>>>

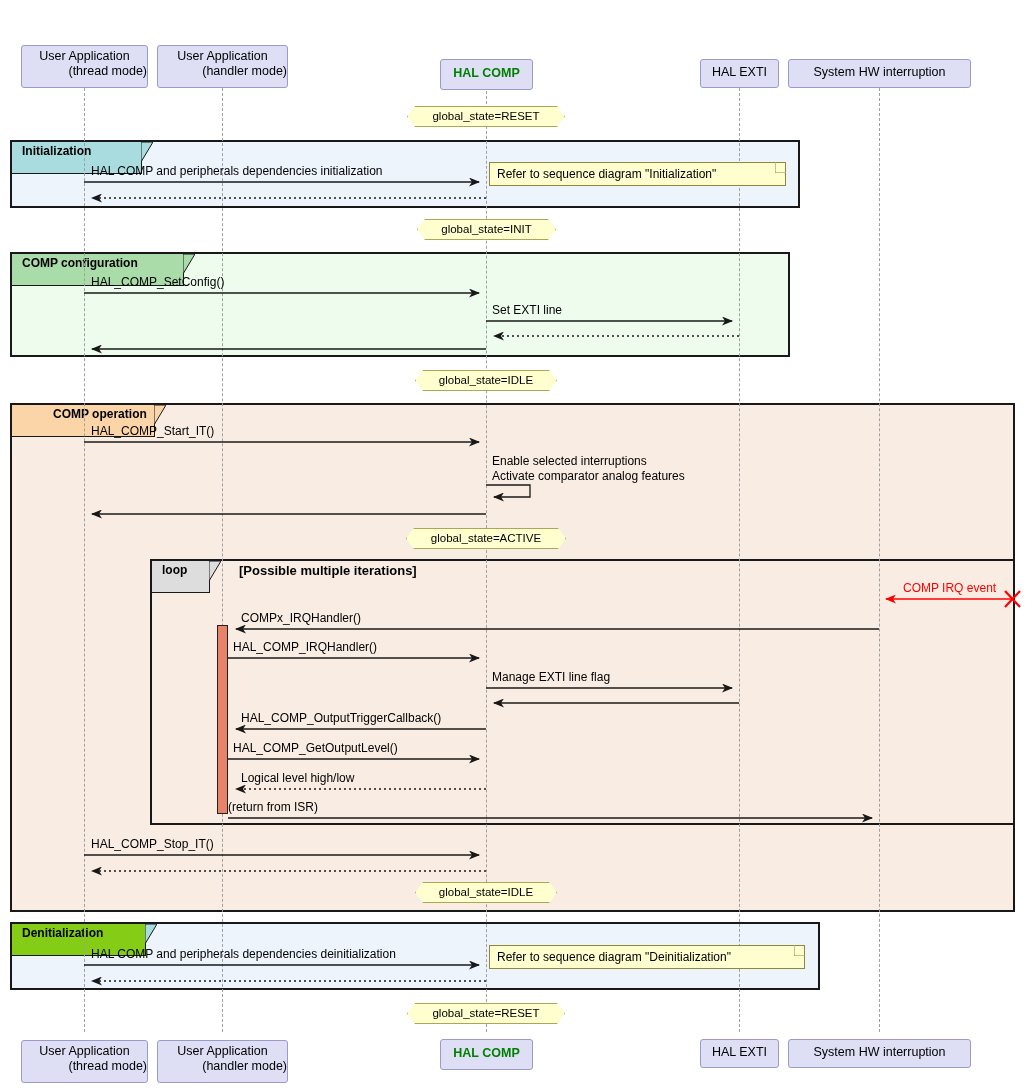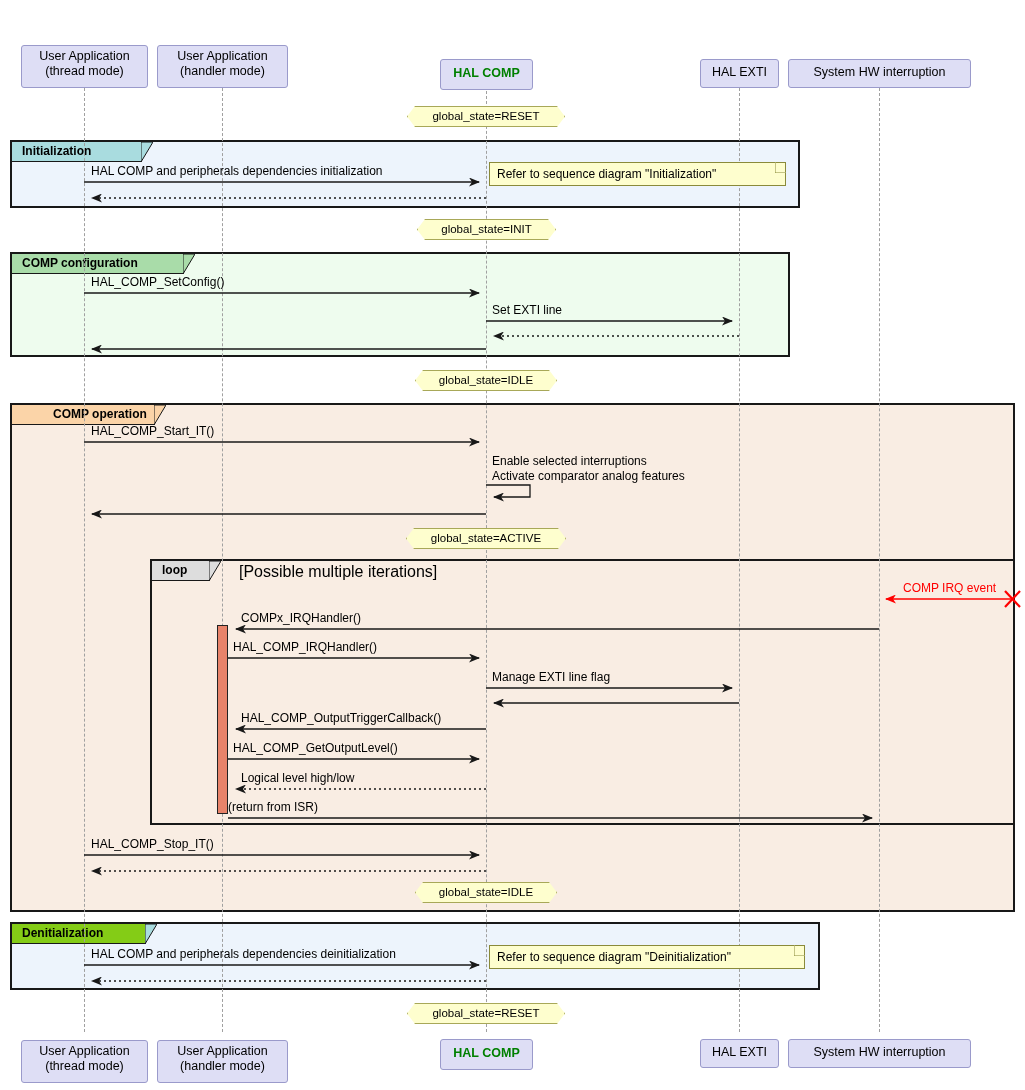--- a/index.html
+++ b/index.html
@@ -14,48 +14,48 @@
   }
 
   
   .participant{
     position:absolute;box-sizing:border-box;
     background:#DEDEF5;border:1px solid #9A9ACB;border-radius:3px;
     text-align:center;font-size:12.5px;color:#000;line-height:15px;
     padding-top:3px;
   }
   .participant.accent{background:#DEDEF5;color:#008000;font-weight:bold;}
-  .participant .ln2{display:block;}
+  .participant .ln2{display:block;text-align:right;}
 
   
   .lifeline{
     position:absolute;width:0;border-left:1px dashed #A0A0A0;
   }
 
   
   .activation{
     position:absolute;box-sizing:border-box;
     background:#E8836A;border:1px solid #222;width:11px;
   }
 
   
   .frame{
     position:absolute;box-sizing:border-box;border:2px solid #181818;
   }
   .frame-tab{
-    position:absolute;box-sizing:border-box;height:20px;
+    position:absolute;box-sizing:border-box;height:32px;
     border-right:0;border-bottom:0;
     font-size:12px;font-weight:bold;color:#000;
     padding:2px 0 0 10px;white-space:nowrap;
   }
   .frame-tab .fold{
     position:absolute;right:-12px;top:0;width:12px;height:20px;
   }
   .frame-cond{
-    position:absolute;font-size:16px;font-weight:normal;color:#000;white-space:nowrap;
+    position:absolute;font-size:13px;font-weight:bold;color:#000;white-space:nowrap;
   }
 
   
   .state{
     position:absolute;box-sizing:border-box;height:21px;
     background:#FEFECE;border:1px solid #A8A858;
     font-size:11.5px;color:#000;text-align:center;line-height:19px;
     clip-path:polygon(8px 0, calc(100% - 8px) 0, 100% 50%, calc(100% - 8px) 100%, 8px 100%, 0 50%);
     white-space:nowrap;
   }

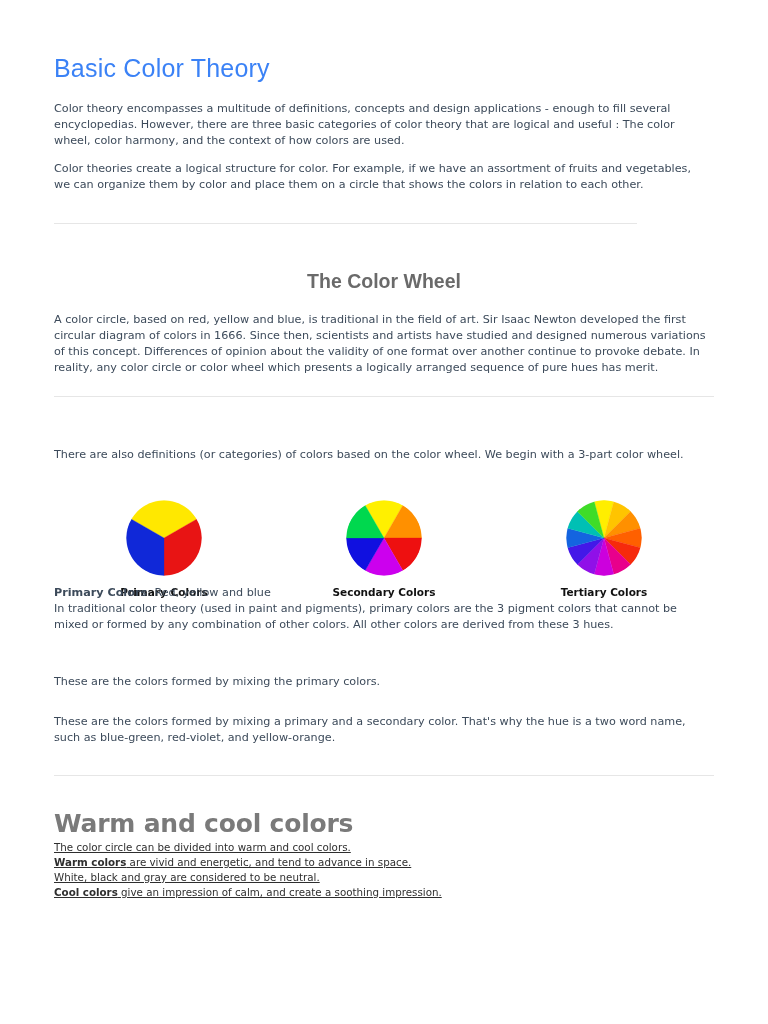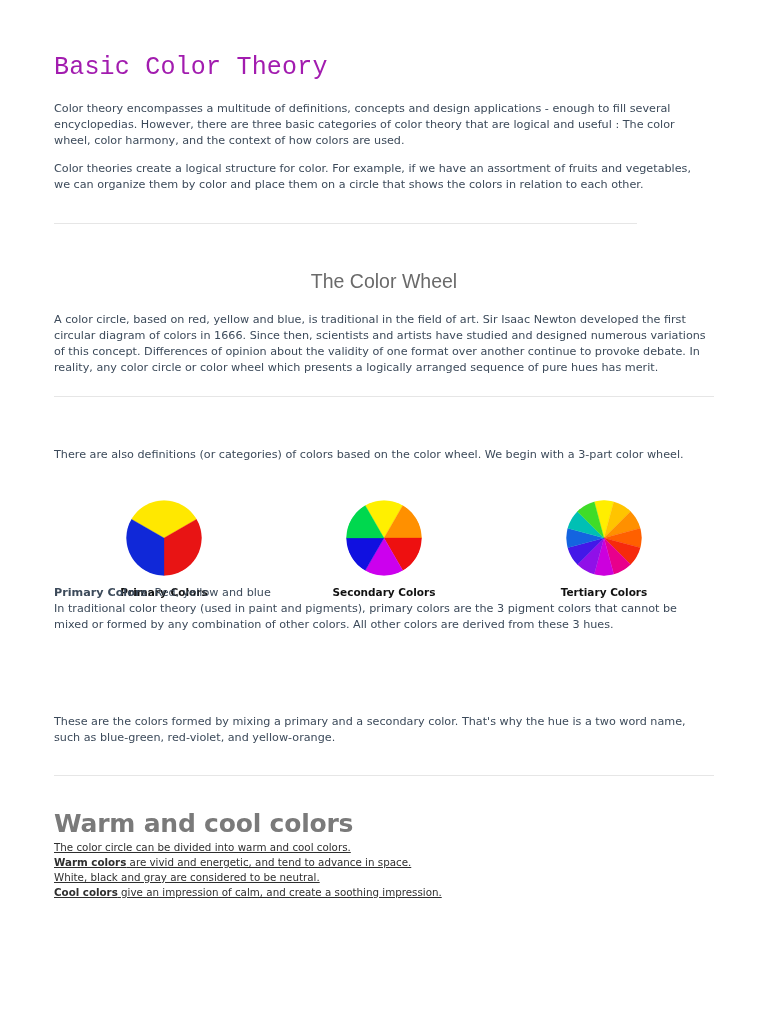--- a/index.html
+++ b/index.html
@@ -18,33 +18,33 @@
   .page {
     position: relative;
     width: 768px;
     height: 1024px;
     box-sizing: border-box;
     padding: 0 54px;
   }
 
   
   h1.doc-title {
-    font-family: Liberation Mono, monospace;
+    font-family: Liberation Sans, sans-serif;
     font-size: 25px;
     font-weight: normal;
-    color: #a21caf;
+    color: #3b82f6;
     letter-spacing: 0.2px;
     margin: 0;
     padding-top: 54px;
     line-height: 1.15;
   }
   h2.section-title {
     font-family: "Liberation Sans", sans-serif;
     font-size: 19.5px;
-    font-weight: normal;
+    font-weight: bold;
     color: #6a6a6a;
     text-align: center;
     margin: 0;
     line-height: 1.2;
   }
   h2.warm-title {
     font-family: "DejaVu Sans", sans-serif;
     font-size: 25px;
     font-weight: bold;
     color: #7a7a7a;
@@ -188,20 +188,21 @@
   </div>
 
   <div class="blk" style="top:585px; width:660px;">
     <p class="body-text">
       <span class="bold">Primary Colors</span><span>: Red, yellow and blue</span>
     </p>
     <p class="body-text">In traditional color theory (used in paint and pigments), primary colors are the 3 pigment colors that cannot be mixed or formed by any combination of other colors. All other colors are derived from these 3 hues.</p>
   </div>
 
   <div class="blk" style="top:674px; width:660px;">
+    <p class="body-text">These are the colors formed by mixing the primary colors.</p>
   </div>
 
   <div class="blk" style="top:714px; width:660px;">
     <p class="body-text">These are the colors formed by mixing a primary and a secondary color. That's why the hue is a two word name, such as blue-green, red-violet, and yellow-orange.</p>
   </div>
 
   <hr class="divider full blk" style="top:775px;">
 
   <h2 class="warm-title blk" style="top:810px; width:660px;">Warm and cool colors</h2>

<<<

- _Instructions to follow_:
Copy every line above exactly; images stay out.

- _Task output_:
--- a/index.html
+++ b/index.html
@@ -14,48 +14,48 @@
   }
 
   
   .participant{
     position:absolute;box-sizing:border-box;
     background:#DEDEF5;border:1px solid #9A9ACB;border-radius:3px;
     text-align:center;font-size:12.5px;color:#000;line-height:15px;
     padding-top:3px;
   }
   .participant.accent{background:#DEDEF5;color:#008000;font-weight:bold;}
-  .participant .ln2{display:block;}
+  .participant .ln2{display:block;text-align:right;}
 
   
   .lifeline{
     position:absolute;width:0;border-left:1px dashed #A0A0A0;
   }
 
   
   .activation{
     position:absolute;box-sizing:border-box;
     background:#E8836A;border:1px solid #222;width:11px;
   }
 
   
   .frame{
     position:absolute;box-sizing:border-box;border:2px solid #181818;
   }
   .frame-tab{
-    position:absolute;box-sizing:border-box;height:20px;
+    position:absolute;box-sizing:border-box;height:32px;
     border-right:0;border-bottom:0;
     font-size:12px;font-weight:bold;color:#000;
     padding:2px 0 0 10px;white-space:nowrap;
   }
   .frame-tab .fold{
     position:absolute;right:-12px;top:0;width:12px;height:20px;
   }
   .frame-cond{
-    position:absolute;font-size:16px;font-weight:normal;color:#000;white-space:nowrap;
+    position:absolute;font-size:13px;font-weight:bold;color:#000;white-space:nowrap;
   }
 
   
   .state{
     position:absolute;box-sizing:border-box;height:21px;
     background:#FEFECE;border:1px solid #A8A858;
     font-size:11.5px;color:#000;text-align:center;line-height:19px;
     clip-path:polygon(8px 0, calc(100% - 8px) 0, 100% 50%, calc(100% - 8px) 100%, 8px 100%, 0 50%);
     white-space:nowrap;
   }

--- a/index.html
+++ b/index.html
@@ -18,33 +18,33 @@
   .page {
     position: relative;
     width: 768px;
     height: 1024px;
     box-sizing: border-box;
     padding: 0 54px;
   }
 
   
   h1.doc-title {
-    font-family: Liberation Mono, monospace;
+    font-family: Liberation Sans, sans-serif;
     font-size: 25px;
     font-weight: normal;
-    color: #a21caf;
+    color: #3b82f6;
     letter-spacing: 0.2px;
     margin: 0;
     padding-top: 54px;
     line-height: 1.15;
   }
   h2.section-title {
     font-family: "Liberation Sans", sans-serif;
     font-size: 19.5px;
-    font-weight: normal;
+    font-weight: bold;
     color: #6a6a6a;
     text-align: center;
     margin: 0;
     line-height: 1.2;
   }
   h2.warm-title {
     font-family: "DejaVu Sans", sans-serif;
     font-size: 25px;
     font-weight: bold;
     color: #7a7a7a;
@@ -188,20 +188,21 @@
   </div>
 
   <div class="blk" style="top:585px; width:660px;">
     <p class="body-text">
       <span class="bold">Primary Colors</span><span>: Red, yellow and blue</span>
     </p>
     <p class="body-text">In traditional color theory (used in paint and pigments), primary colors are the 3 pigment colors that cannot be mixed or formed by any combination of other colors. All other colors are derived from these 3 hues.</p>
   </div>
 
   <div class="blk" style="top:674px; width:660px;">
+    <p class="body-text">These are the colors formed by mixing the primary colors.</p>
   </div>
 
   <div class="blk" style="top:714px; width:660px;">
     <p class="body-text">These are the colors formed by mixing a primary and a secondary color. That's why the hue is a two word name, such as blue-green, red-violet, and yellow-orange.</p>
   </div>
 
   <hr class="divider full blk" style="top:775px;">
 
   <h2 class="warm-title blk" style="top:810px; width:660px;">Warm and cool colors</h2>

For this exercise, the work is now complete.